On June 26th, same-sex marriage legislation as well as amendments to the state public accommodation laws were enacted in all 50 states, under the Supreme Court’s ruling of Obergefell v. Hodges.
While gay couples all around the nation stormed the streets and churches with a whole universe of rainbow colored banners and outfits, many Americans observed in horror what they saw as a direct violation of their First Amendment guarantee of religious liberty.
“The legalization of same-sex marriage and the amending of state civil rights laws to include sexual orientation have resulted in situations where Americans have been forced to choose between their livelihoods and their religious convictions,” noted Mark David Hall, a professor at George Fox University and a researcher on American political theory.
Religious activists argue that the amending of such legislation infringes upon the American government’s neutral religious stance under the establishment clause.
“Virtually every civic leader in America—conservative and liberal, libertarian and socialist—agrees that governments should not, in the words of James Madison, compel ‘men to worship God in any manner contrary to their conscience.’ By the late 20th century, it was rarely that an elected official would even consider explicitly dictating or banning a religious practice.”

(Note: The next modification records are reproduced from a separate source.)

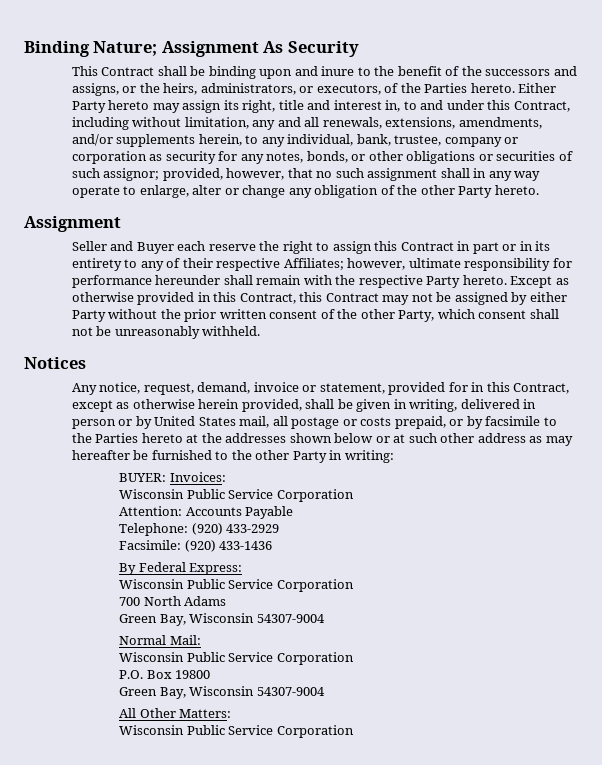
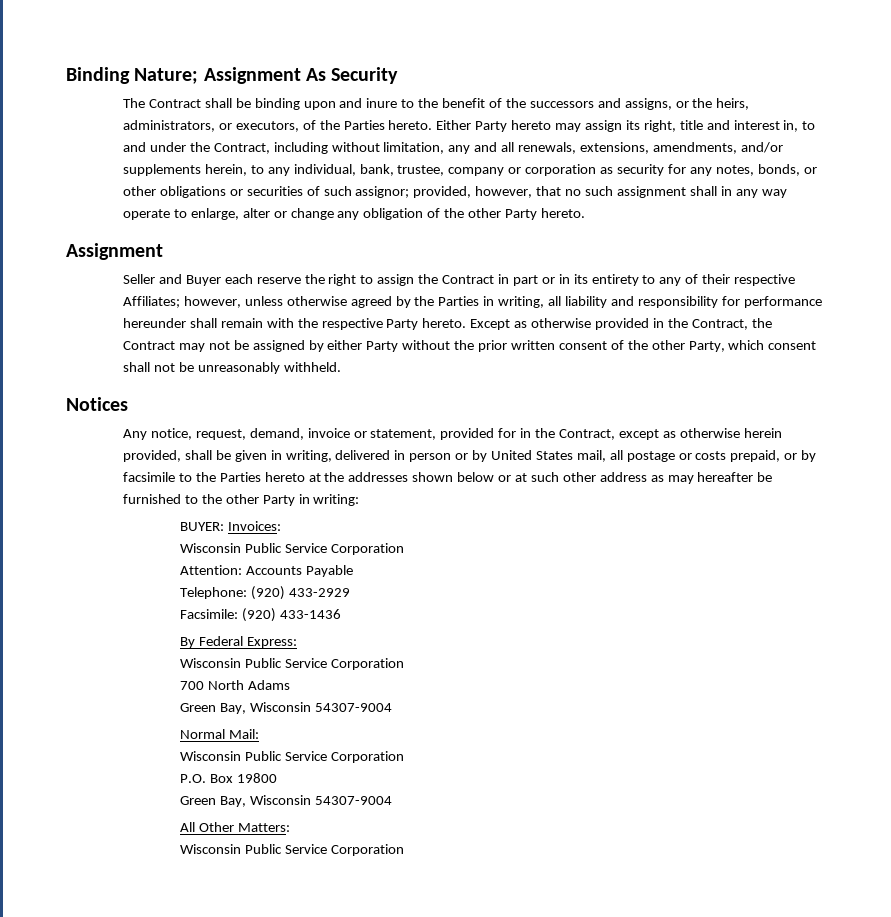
- This Contract shall be binding upon and inure to the benefit of the successors and assigns, or the heirs, administrators, or executors, of the Parties hereto.
+ The Contract shall be binding upon and inure to the benefit of the successors and assigns, or the heirs, administrators, or executors, of the Parties hereto.
- Either Party hereto may assign its right, title and interest in, to and under this Contract, including without limitation, any and all renewals, extensions, amendments, and/or supplements herein, to any individual, bank, trustee, company or corporation as security for any notes, bonds, or other obligations or securities of such assignor;
+ Either Party hereto may assign its right, title and interest in, to and under the Contract, including without limitation, any and all renewals, extensions, amendments, and/or supplements herein, to any individual, bank, trustee, company or corporation as security for any notes, bonds, or other obligations or securities of such assignor;
- Seller and Buyer each reserve the right to assign this Contract in part or in its entirety to any of their respective Affiliates; however, ultimate responsibility for performance hereunder shall remain with the respective Party hereto.
+ Seller and Buyer each reserve the right to assign the Contract in part or in its entirety to any of their respective Affiliates; however, unless otherwise agreed by the Parties in writing, all liability and responsibility for performance hereunder shall remain with the respective Party hereto.
- Except as otherwise provided in this Contract, this Contract may not be assigned by either Party without the prior written consent of the other Party, which consent shall not be unreasonably withheld.
+ Except as otherwise provided in the Contract, the Contract may not be assigned by either Party without the prior written consent of the other Party, which consent shall not be unreasonably withheld.
- Any notice, request, demand, invoice or statement, provided for in this Contract, except as otherwise herein provided, shall be given in writing, delivered in person or by United States mail, all postage or costs prepaid, or by facsimile to the Parties hereto at the addresses shown below or at such other address as may hereafter be furnished to the other Party in writing:
+ Any notice, request, demand, invoice or statement, provided for in the Contract, except as otherwise herein provided, shall be given in writing, delivered in person or by United States mail, all postage or costs prepaid, or by facsimile to the Parties hereto at the addresses shown below or at such other address as may hereafter be furnished to the other Party in writing:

Moreover, it is observed that the passing of the Freedom to Marry bill forces businesses and other organizations to participate in a practice that goes against their fundamental faith with no legal protection.
The professor continued, “They [the state] have acknowledged the importance of religious liberty by exempting clergy and explicitly religious organizations from these statutes. Generally neglected in these statutes are exemptions for business owners who have religious objections to participating in same-sex wedding ceremonies.”
However in an attempt to reconcile differences, Senator Mike Lee (R-UT) has sought out special sanctions through a provision called the First Amendment Defense Act.
“The Act is a very reasonable, rational, carefully drawn protection. It would simply say that the government cannot target you, cannot single you out, and cannot punish you or your religious institution based on a religious belief that a marriage is between a man and a woman,” explained the Utah Senator.
Currently, the new bill has signatures from 37 senators and 135 representatives.
“Regardless of how you feel about marriage, in a pluralistic society like ours, we need to be able to respect each other’s religious beliefs and certainly your government should be able to do the same.”